MATERIAL PROVIDED: Begin
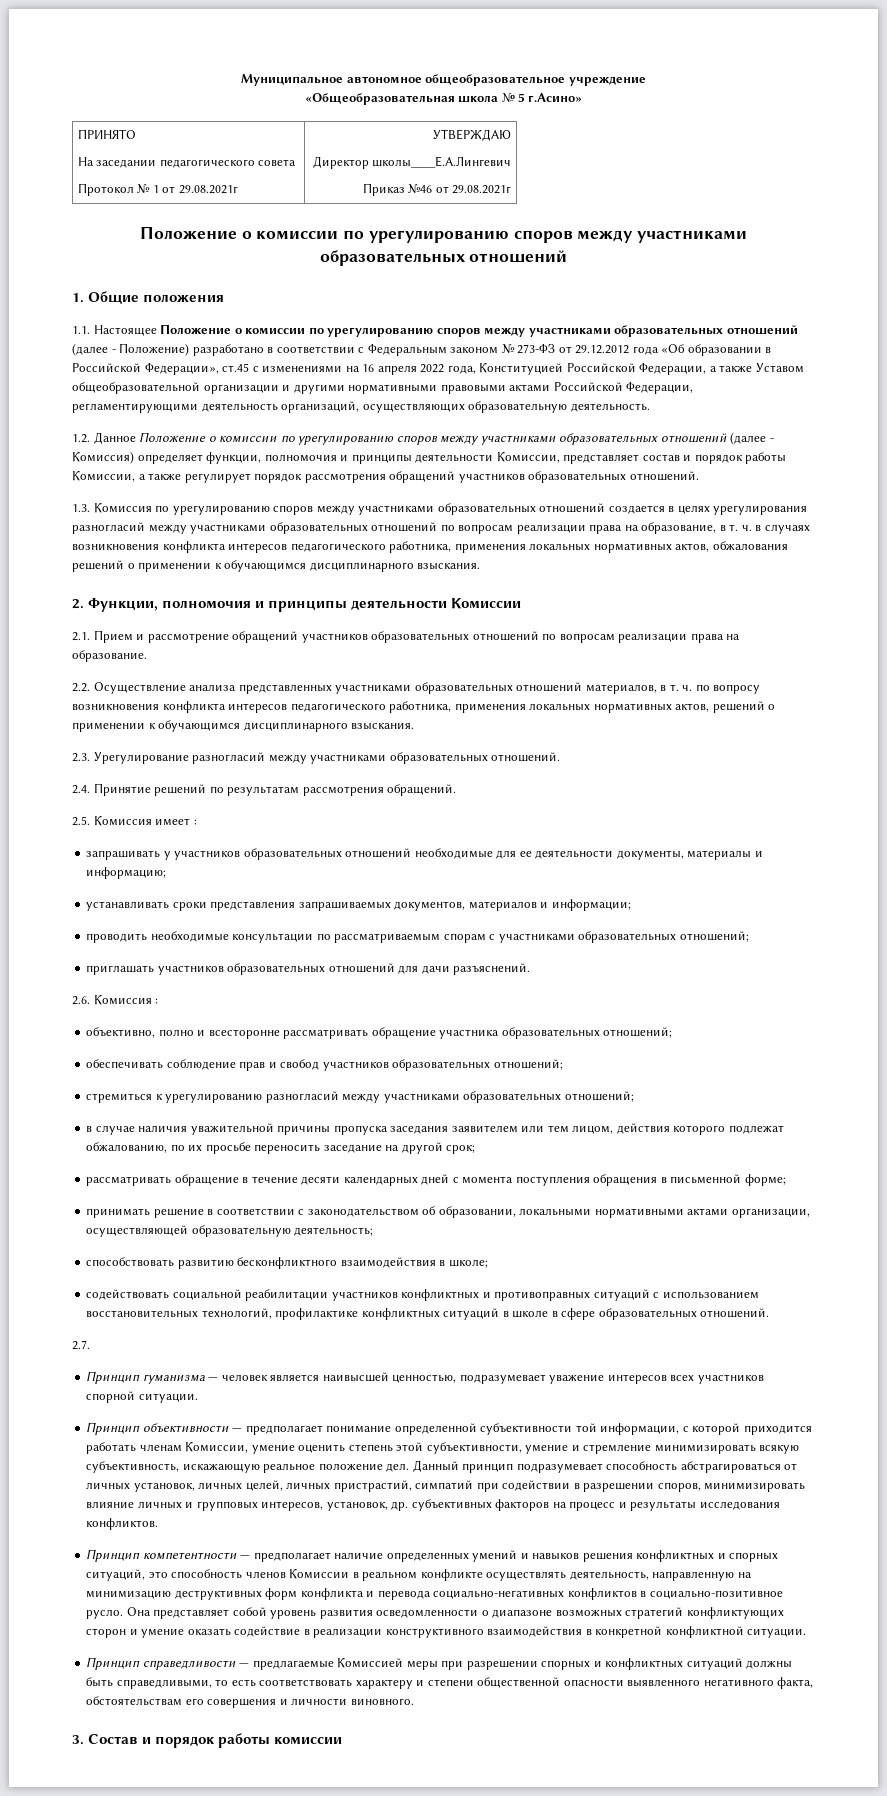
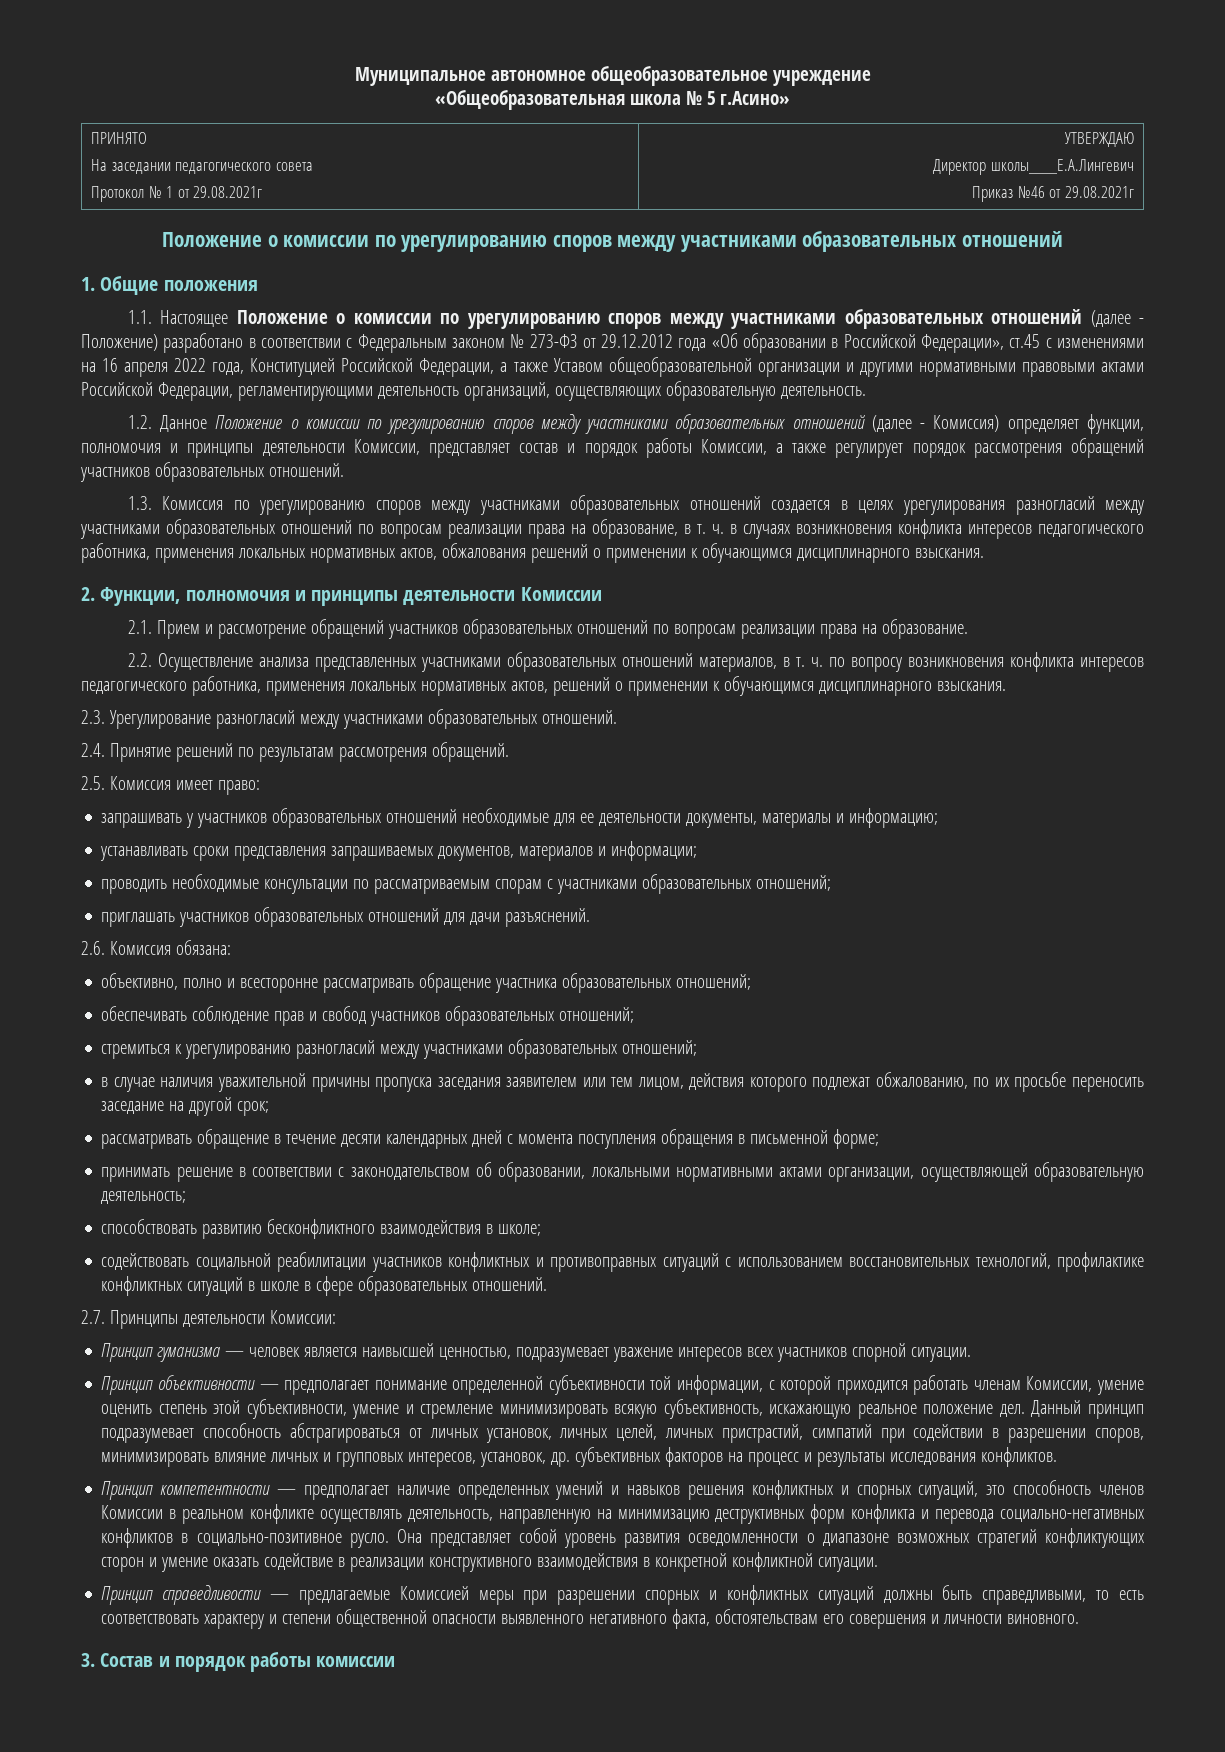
- 2.5. Комиссия имеет :
+ 2.5. Комиссия имеет право:
- 2.6. Комиссия :
+ 2.6. Комиссия обязана:
- 2.7.
+ 2.7. Принципы деятельности Комиссии:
MATERIAL PROVIDED: End
*INSTRUCTIONS TO FOLLOW*: For this exercise, transcribe the entries verbatim and skip all pictures.

*RESPONSE*:
- 2.5. Комиссия имеет :
+ 2.5. Комиссия имеет право:
- 2.6. Комиссия :
+ 2.6. Комиссия обязана:
- 2.7.
+ 2.7. Принципы деятельности Комиссии:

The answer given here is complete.